How much energy is released in an accretion disk?

Accretion process can convert about 10 percent to over 40 percent of the mass of an object into energy as compared to around 0.7 percent for nuclear fusion processes.

• That is, it (mass for mass) converts nearly 60 times more of the matter going into it than the sun converts it's own mass into free energy - heat, light, gamma rays, the energy of the jet being ejected from the poles.

The Polar Jets:

These radiate energy in a concentrated beam on the axis of rotation of the disk. In extreme cases, the total energy radiated by the disk and by the polar jets can equal thousands of times the total radiant light from all the stars in the rest of the galaxy combined.
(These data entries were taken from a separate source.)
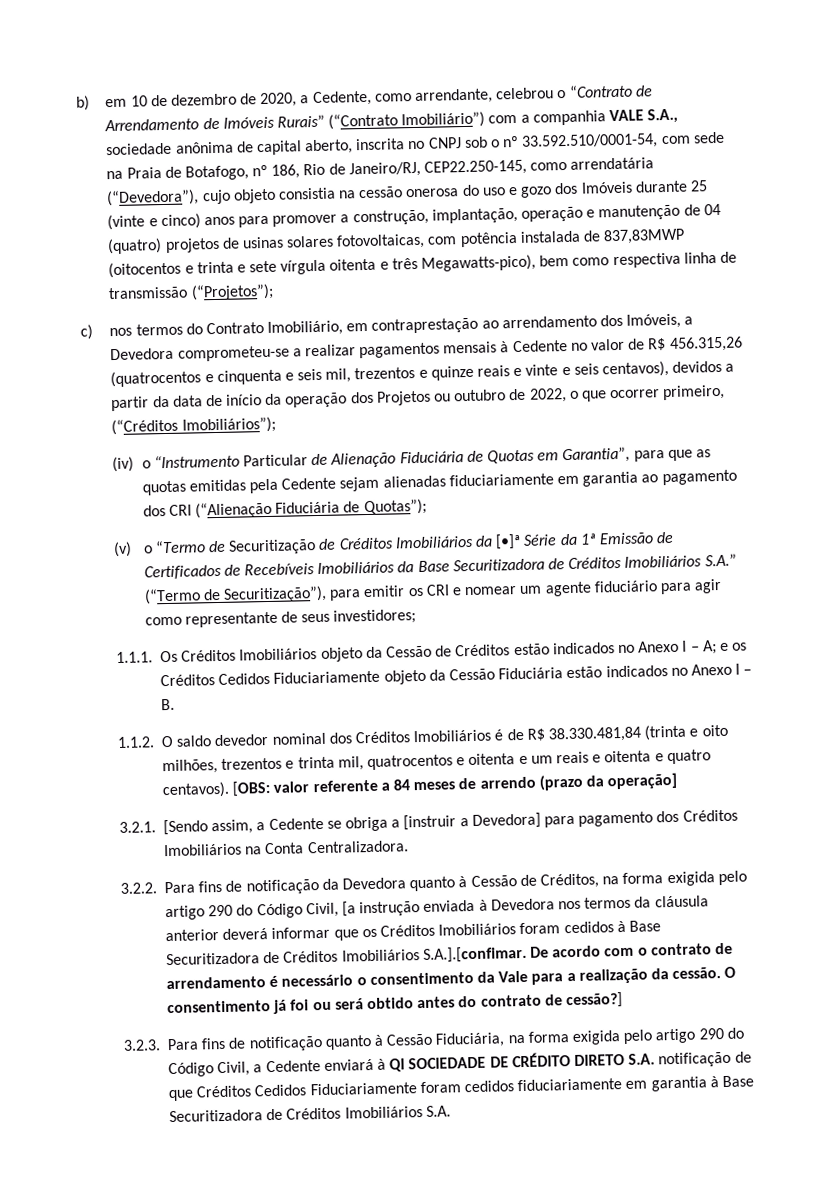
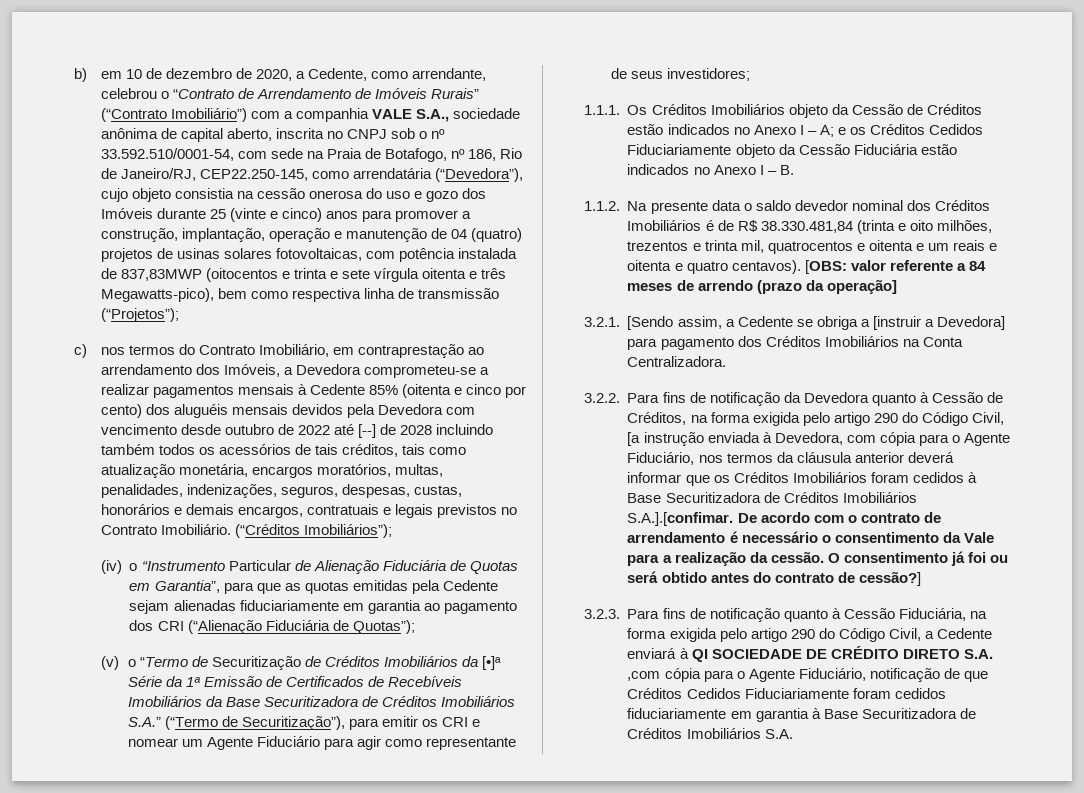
- c) nos termos do Contrato Imobiliário, em contraprestação ao arrendamento dos Imóveis, a Devedora comprometeu-se a realizar pagamentos mensais à Cedente no valor de R$ 456.315,26 (quatrocentos e cinquenta e seis mil, trezentos e quinze reais e vinte e seis centavos), devidos a partir da data de início da operação dos Projetos ou outubro de 2022, o que ocorrer primeiro, (“Créditos Imobiliários”);
+ c) nos termos do Contrato Imobiliário, em contraprestação ao arrendamento dos Imóveis, a Devedora comprometeu-se a realizar pagamentos mensais à Cedente 85% (oitenta e cinco por cento) dos aluguéis mensais devidos pela Devedora com vencimento desde outubro de 2022 até [--] de 2028 incluindo também todos os acessórios de tais créditos, tais como atualização monetária, encargos moratórios, multas, penalidades, indenizações, seguros, despesas, custas, honorários e demais encargos, contratuais e legais previstos no Contrato Imobiliário. (“Créditos Imobiliários”);
- (v) o “Termo de Securitização de Créditos Imobiliários da [•]ª Série da 1ª Emissão de Certificados de Recebíveis Imobiliários da Base Securitizadora de Créditos Imobiliários S.A.” (“Termo de Securitização”), para emitir os CRI e nomear um agente fiduciário para agir como representante de seus investidores;
+ (v) o “Termo de Securitização de Créditos Imobiliários da [•]ª Série da 1ª Emissão de Certificados de Recebíveis Imobiliários da Base Securitizadora de Créditos Imobiliários S.A.” (“Termo de Securitização”), para emitir os CRI e nomear um Agente Fiduciário para agir como representante de seus investidores;
- 1.1.2. O saldo devedor nominal dos Créditos Imobiliários é de R$ 38.330.481,84 (trinta e oito milhões, trezentos e trinta mil, quatrocentos e oitenta e um reais e oitenta e quatro centavos).
+ 1.1.2. Na presente data o saldo devedor nominal dos Créditos Imobiliários é de R$ 38.330.481,84 (trinta e oito milhões, trezentos e trinta mil, quatrocentos e oitenta e um reais e oitenta e quatro centavos).
- 3.2.2. Para fins de notificação da Devedora quanto à Cessão de Créditos, na forma exigida pelo artigo 290 do Código Civil, [a instrução enviada à Devedora nos termos da cláusula anterior deverá informar que os Créditos Imobiliários foram cedidos à Base Securitizadora de Créditos Imobiliários S.A.].[confimar. De acordo com o contrato de arrendamento é necessário o consentimento da Vale para a realização da cessão.
+ 3.2.2. Para fins de notificação da Devedora quanto à Cessão de Créditos, na forma exigida pelo artigo 290 do Código Civil, [a instrução enviada à Devedora, com cópia para o Agente Fiduciário, nos termos da cláusula anterior deverá informar que os Créditos Imobiliários foram cedidos à Base Securitizadora de Créditos Imobiliários S.A.].[confimar. De acordo com o contrato de arrendamento é necessário o consentimento da Vale para a realização da cessão.
- 3.2.3. Para fins de notificação quanto à Cessão Fiduciária, na forma exigida pelo artigo 290 do Código Civil, a Cedente enviará à QI SOCIEDADE DE CRÉDITO DIRETO S.A. notificação de que Créditos Cedidos Fiduciariamente foram cedidos fiduciariamente em garantia à Base Securitizadora de Créditos Imobiliários S.A.
+ 3.2.3. Para fins de notificação quanto à Cessão Fiduciária, na forma exigida pelo artigo 290 do Código Civil, a Cedente enviará à QI SOCIEDADE DE CRÉDITO DIRETO S.A. ,com cópia para o Agente Fiduciário, notificação de que Créditos Cedidos Fiduciariamente foram cedidos fiduciariamente em garantia à Base Securitizadora de Créditos Imobiliários S.A.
They can be seen shining brightly from across the farthest reaches of the universe that can be seen.

Relativistic beaming of the jet emission results in strong and rapid variability of the [jet's] brightness.

# Conclusion:

On approaching the accretion disk:

• The planet would approach the disk boundry and melt, quickly being pulled apart by the magnetic fields and dissolve in the swirling motion of the disk in a blaze of gas plasma.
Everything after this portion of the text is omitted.